Tweek slides his finger up Butters' back and he actually _shivers_.

"Eh, s-stop, it gives me goosebumps," Butters moves Tweek's hands away, and Kenny is _sure_ he's blushing when their eyes meet.

_Thank you, God, for being merciful_, Kenny sighs when he realizes he's actually laid on his stomach. He has to shift around a little, but if he had been in any other position, Tweek would probably freak out and Butters would never talk to him again. But still, how can fate be so cruel? Putting him in one room with two of the most adorable creatures in the world, both showing off each other's erogenous zone and Kenny... he just can't do anything for two reasons: 1) Butters is far too innocent for anyone to lay a finger on (he's also his friend), and 2) Craig, who's obviously a pedophile in disguise, would murder Kenny and leave no traces behind.
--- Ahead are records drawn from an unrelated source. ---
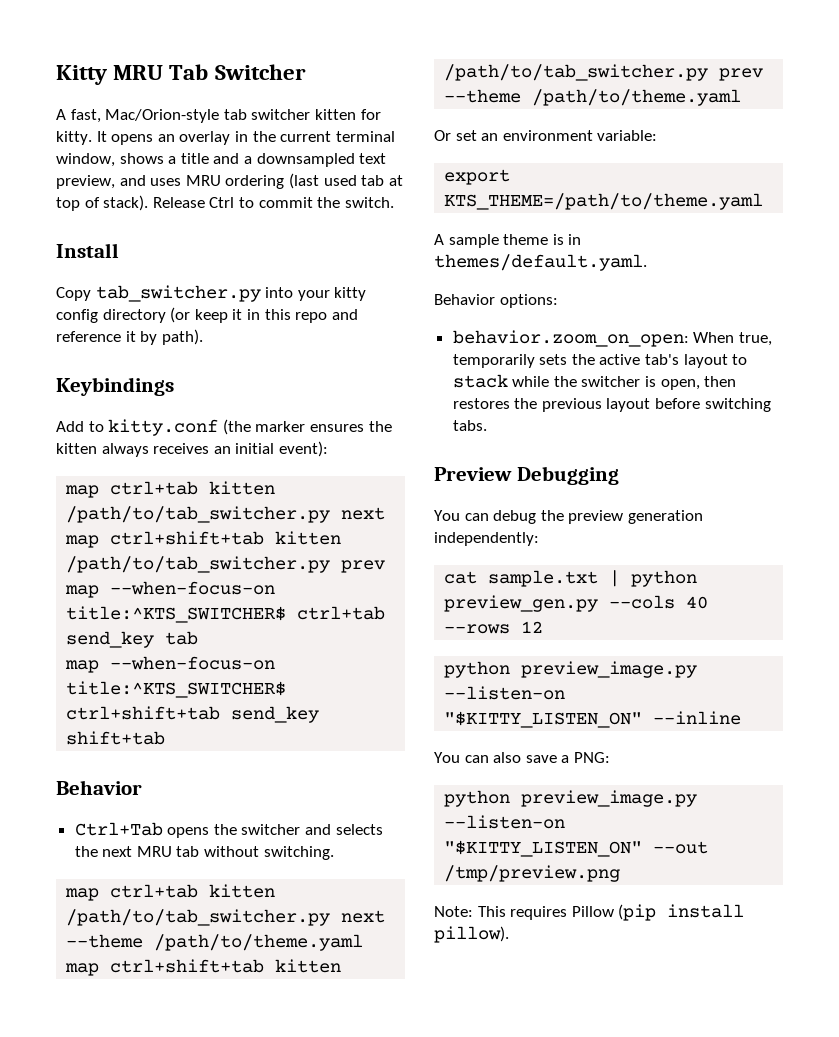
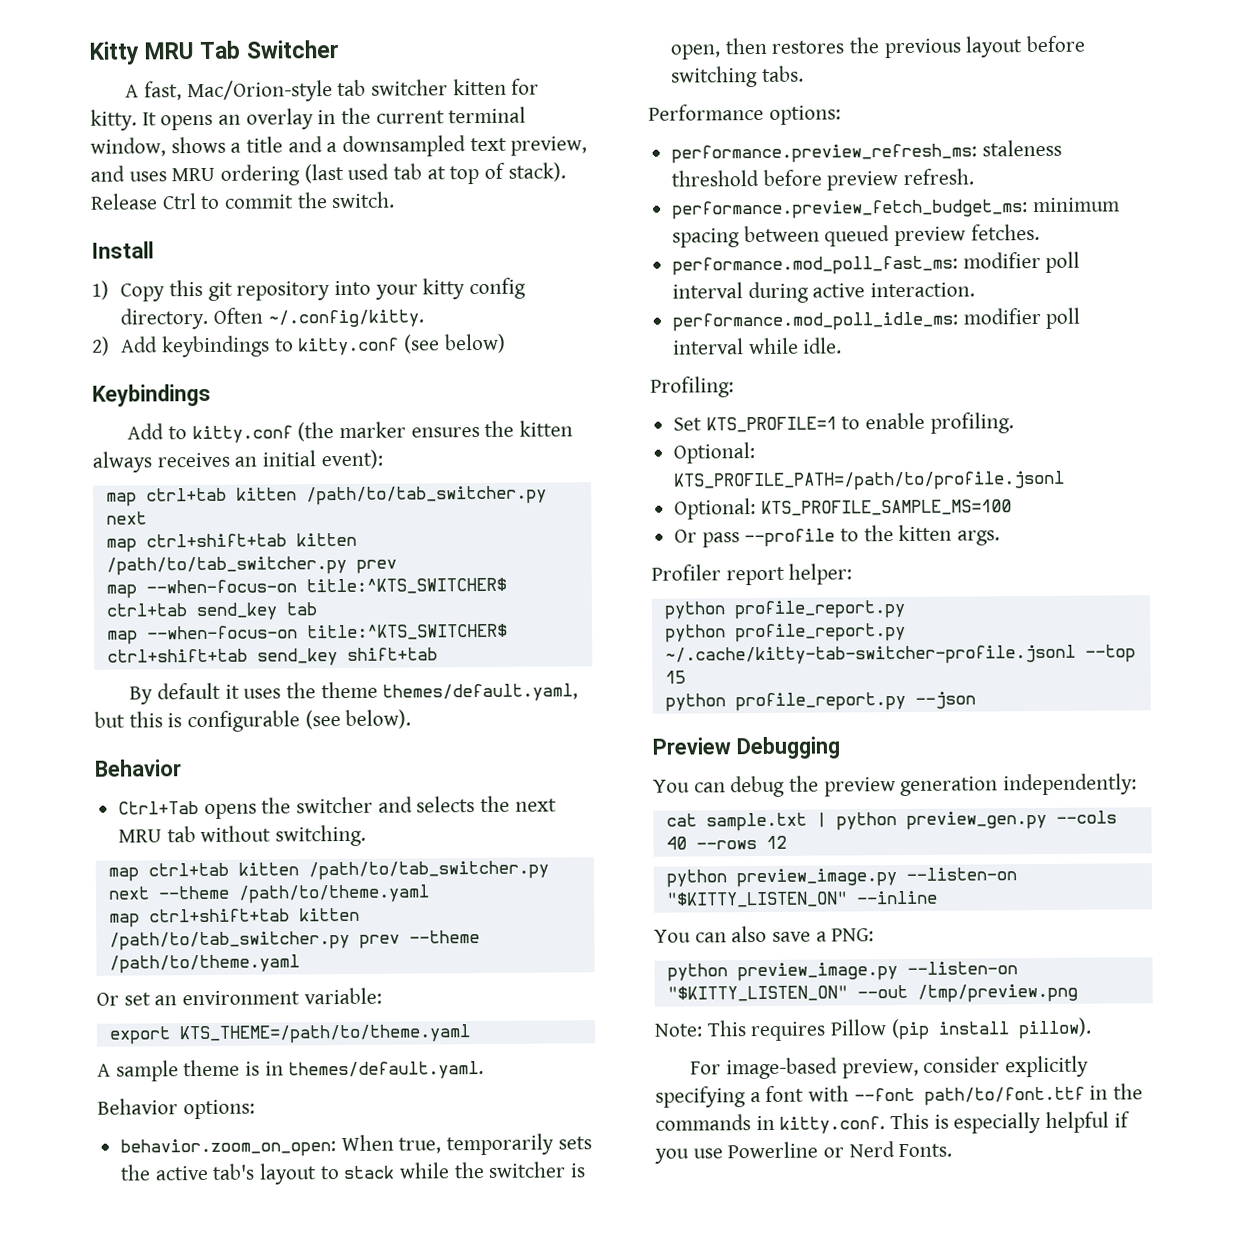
- Copy tab_switcher.py into your kitty config directory (or keep it in this repo and reference it by path).
+ 1) Copy this git repository into your kitty config directory. Often ~/.config/kitty.
+ 2) Add keybindings to kitty.conf (see below)
+ By default it uses the theme themes/default.yaml, but this is configurable (see below).
+ Performance options:
+ performance.preview_refresh_ms: staleness threshold before preview refresh.
+ performance.preview_fetch_budget_ms: minimum spacing between queued preview fetches.
+ performance.mod_poll_fast_ms: modifier poll interval during active interaction.
+ performance.mod_poll_idle_ms: modifier poll interval while idle.
+ Profiling:
+ Set KTS_PROFILE=1 to enable profiling.
+ Optional: KTS_PROFILE_PATH=/path/to/profile.jsonl
+ Optional: KTS_PROFILE_SAMPLE_MS=100
+ Or pass --profile to the kitten args.
+ Profiler report helper:
+ python profile_report.py
+ python profile_report.py ~/.cache/kitty-tab-switcher-profile.jsonl --top 15
+ python profile_report.py --json
+ For image-based preview, consider explicitly specifying a font with --font path/to/font.ttf in the commands in kitty.conf. This is especially helpful if you use Powerline or Nerd Fonts.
Not that Kenny wouldn't be back, but Craig is one person that Kenny is sure is some kind of psychotic sociopath that is just waiting for the right victim he can inflict unspeakable pain and do weird-ass experiments on like that Mengele Nazi dude.

"It's funny, I know now—ngh—why Craig does that."

"That's mean," Butters whines in a way that goes straight to Kenny's nether regions. "L-let's sleep, okay? Your hair is dry already," he says getting up and pulling his blanket. "You fine if we share the pillow?"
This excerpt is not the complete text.